Meskipun keputusan ICJ ini bersifat tidak mengikat, namun hal ini secara signifikan meningkatkan tekanan diplomatik terhadap Israel saat ini, terutama di tengah meningkatnya kekhawatiran atas jumlah korban dan kehancuran akibat konflik antara Israel dan Hamas yang dipicu oleh serangan brutal kelompok tersebut pada 7 Oktober.
Menurut pernyataan hakim ketua ICJ Nawaf Salam, "Pengadilan telah menemukan bahwa keberadaan Israel yang terus-menerus di Wilayah Palestina adalah ilegal." Selain itu, ICJ menambahkan bahwa Israel diwajibkan untuk menghentikan semua aktivitas permukiman baru dan mengevakuasi semua pemukim yang saat ini tinggal di tanah yang diduduki. Tindakan-tindakan Israel seperti pemeliharaan tembok antara wilayah tersebut dianggap sebagai bentuk aneksasi dari sebagian besar wilayah yang diduduki.
Reaksi terhadap keputusan ICJ ini pun bermunculan.

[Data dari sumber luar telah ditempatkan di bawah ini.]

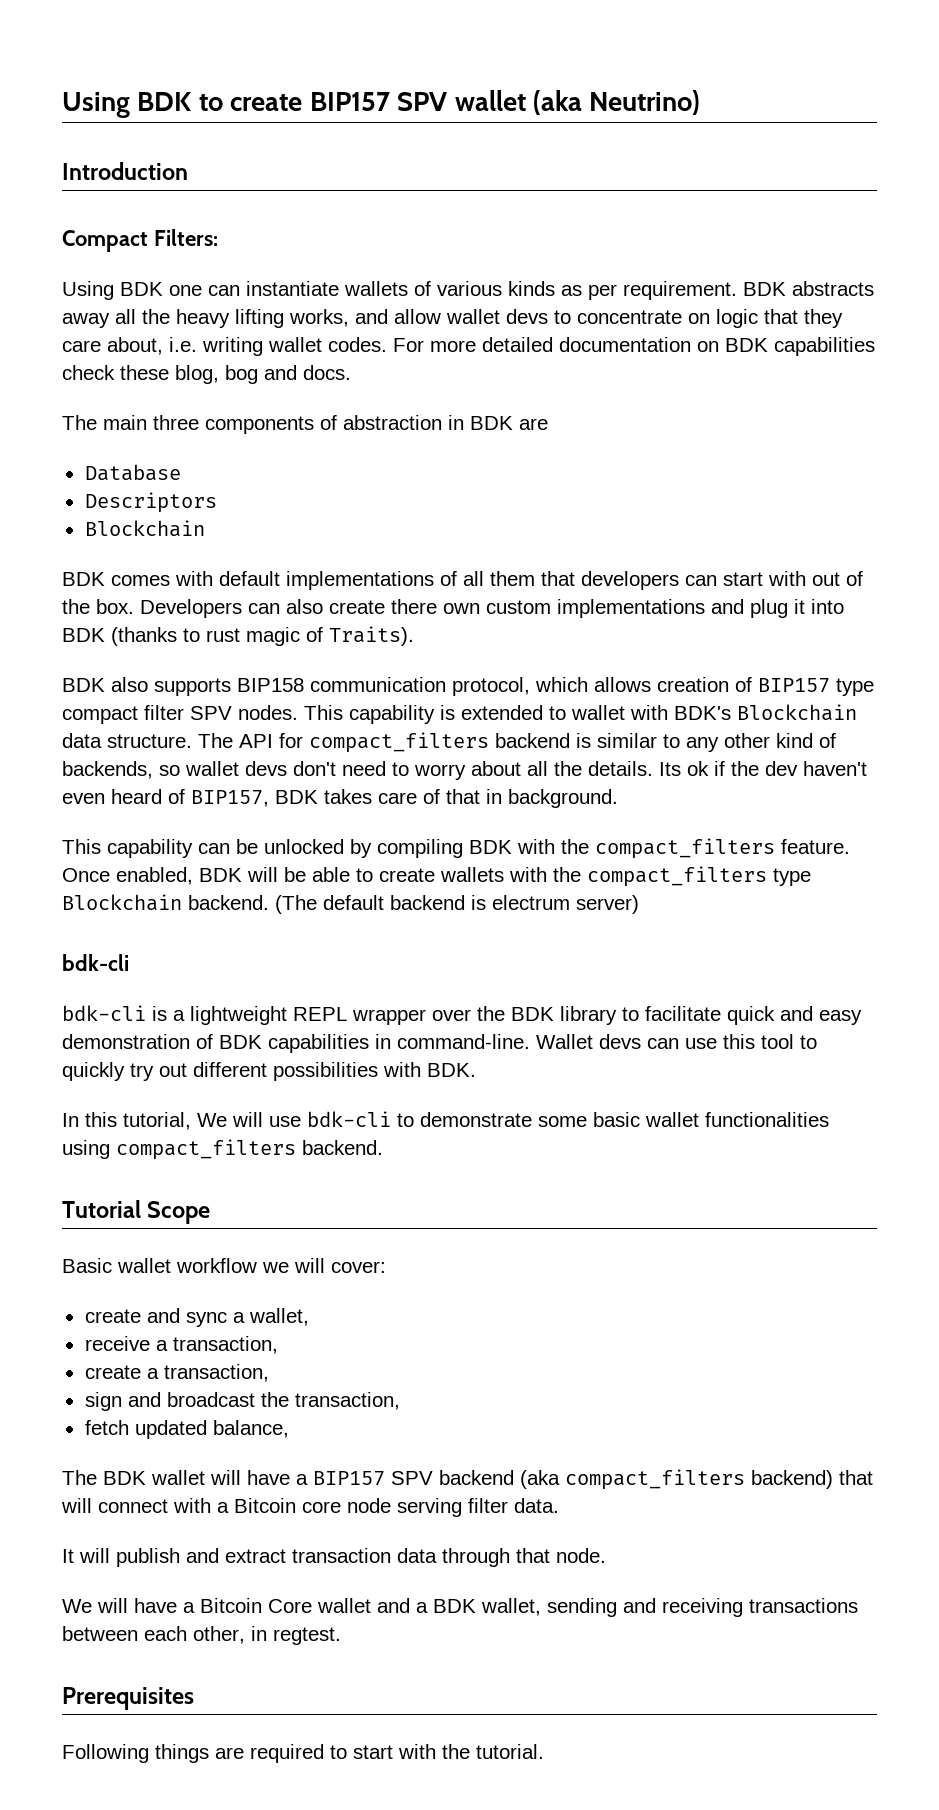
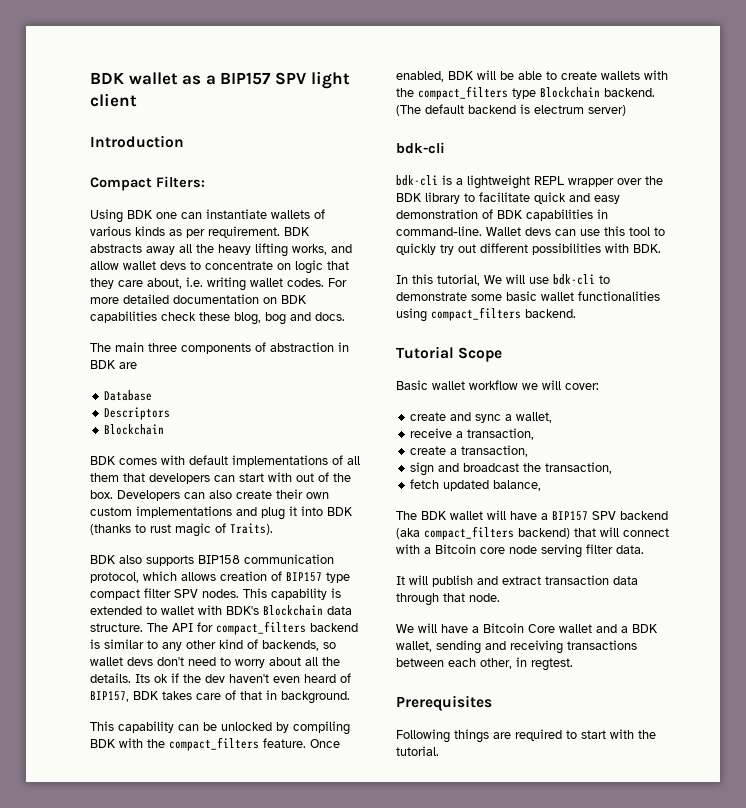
- Using BDK to create BIP157 SPV wallet (aka Neutrino)
+ BDK wallet as a BIP157 SPV light client
- Developers can also create there own custom implementations and plug it into BDK (thanks to rust magic of Traits).
+ Developers can also create their own custom implementations and plug it into BDK (thanks to rust magic of Traits).

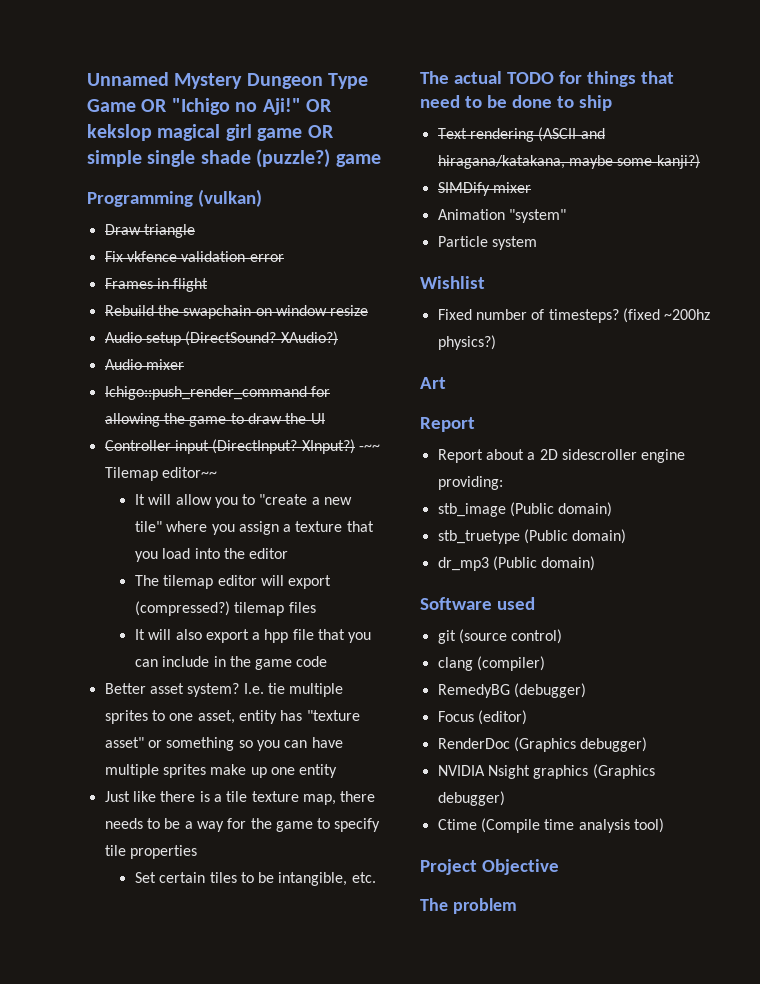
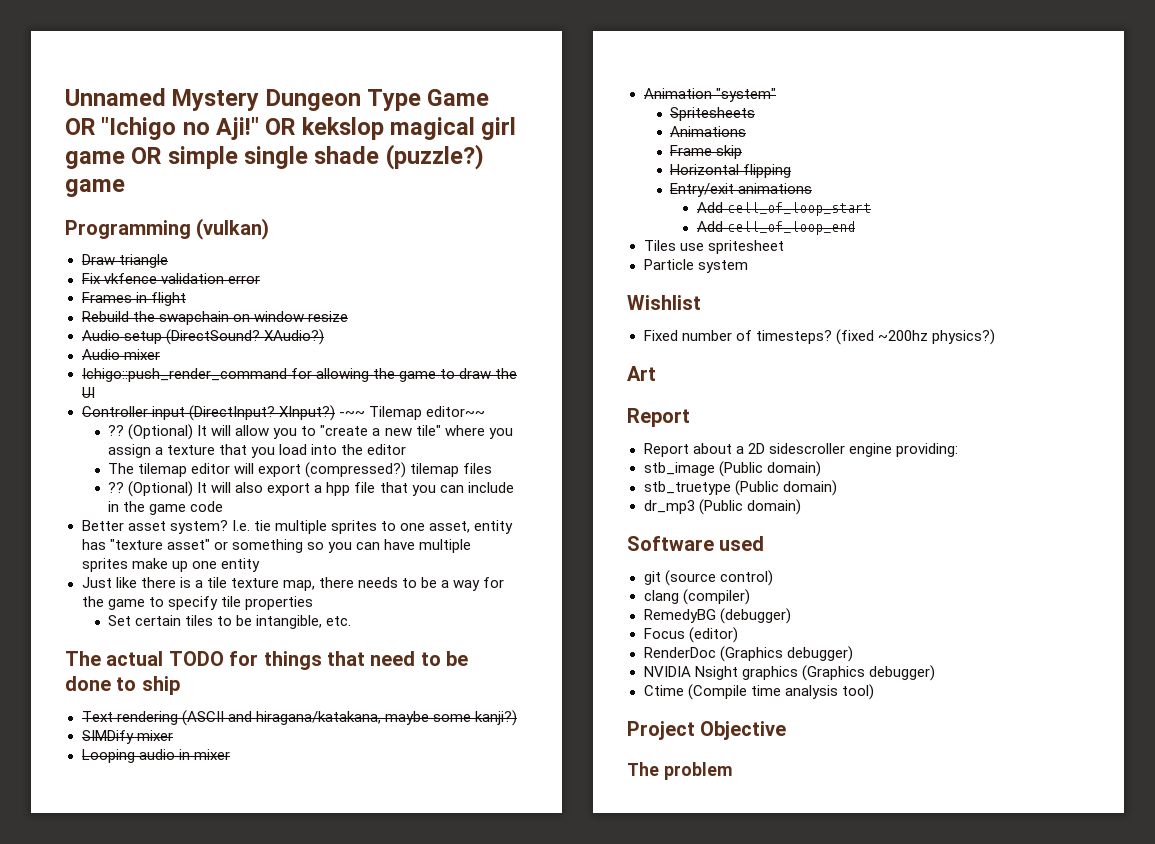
- It will allow you to "create a new tile" where you assign a texture that you load into the editor
+ ?? (Optional) It will allow you to "create a new tile" where you assign a texture that you load into the editor
- It will also export a hpp file that you can include in the game code
+ ?? (Optional) It will also export a hpp file that you can include in the game code
+ Looping audio in mixer
  Animation "system"
+ Spritesheets
+ Animations
+ Frame skip
+ Horizontal flipping
+ Entry/exit animations
+ Add cell_of_loop_start
+ Add cell_of_loop_end
+ Tiles use spritesheet

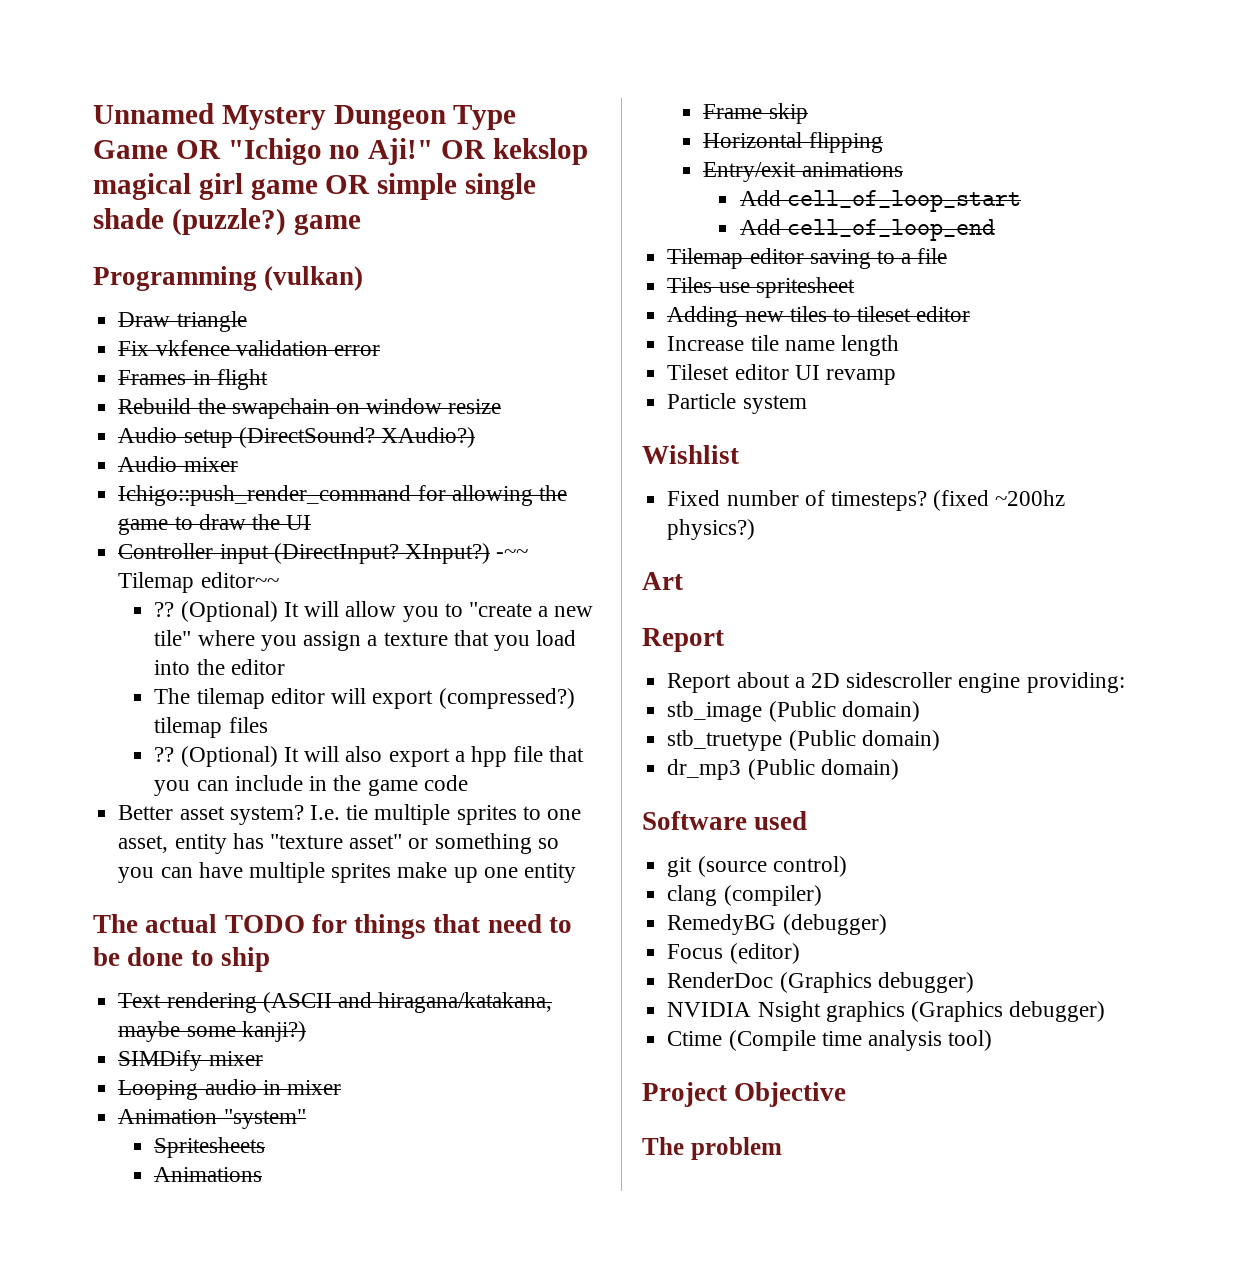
- Just like there is a tile texture map, there needs to be a way for the game to specify tile properties
- Set certain tiles to be intangible, etc.
+ Tilemap editor saving to a file
  Tiles use spritesheet
+ Adding new tiles to tileset editor
+ Increase tile name length
+ Tileset editor UI revamp

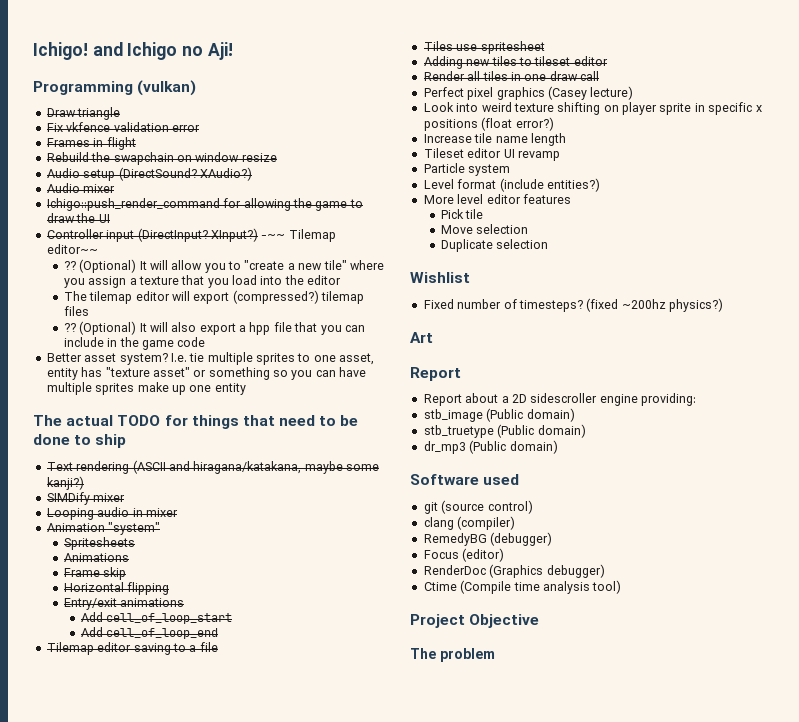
- Unnamed Mystery Dungeon Type Game OR "Ichigo no Aji!" OR kekslop magical girl game OR simple single shade (puzzle?) game
+ Ichigo! and Ichigo no Aji!
+ Render all tiles in one draw call
+ Perfect pixel graphics (Casey lecture)
+ Look into weird texture shifting on player sprite in specific x positions (float error?)
+ Level format (include entities?)
+ More level editor features
+ Pick tile
+ Move selection
+ Duplicate selection
- NVIDIA Nsight graphics (Graphics debugger)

Perdana Menteri Israel, Benjamin Netanyahu mengecam pendapat ICJ sebagai "keputusan penuh kebohongan". Dalam pernyataannya, ia menegaskan bahwa orang-orang Yahudi tidak dapat dianggap sebagai penjajah di tanah mereka sendiri, baik di Yerusalem maupun di Tepi Barat yang diduduki.
Sementara itu, Menteri Luar Negeri Palestina Riyad Al-Maliki menyambut keputusan tersebut dengan menggambarkannya sebagai "momen penting". Terlepas dari kontroversi yang muncul sehubungan dengan keputusan ICJ ini, pendukung hak asasi manusia dan keadilan internasional berharap adanya upaya serius untuk menindaklanjuti keputusan ini.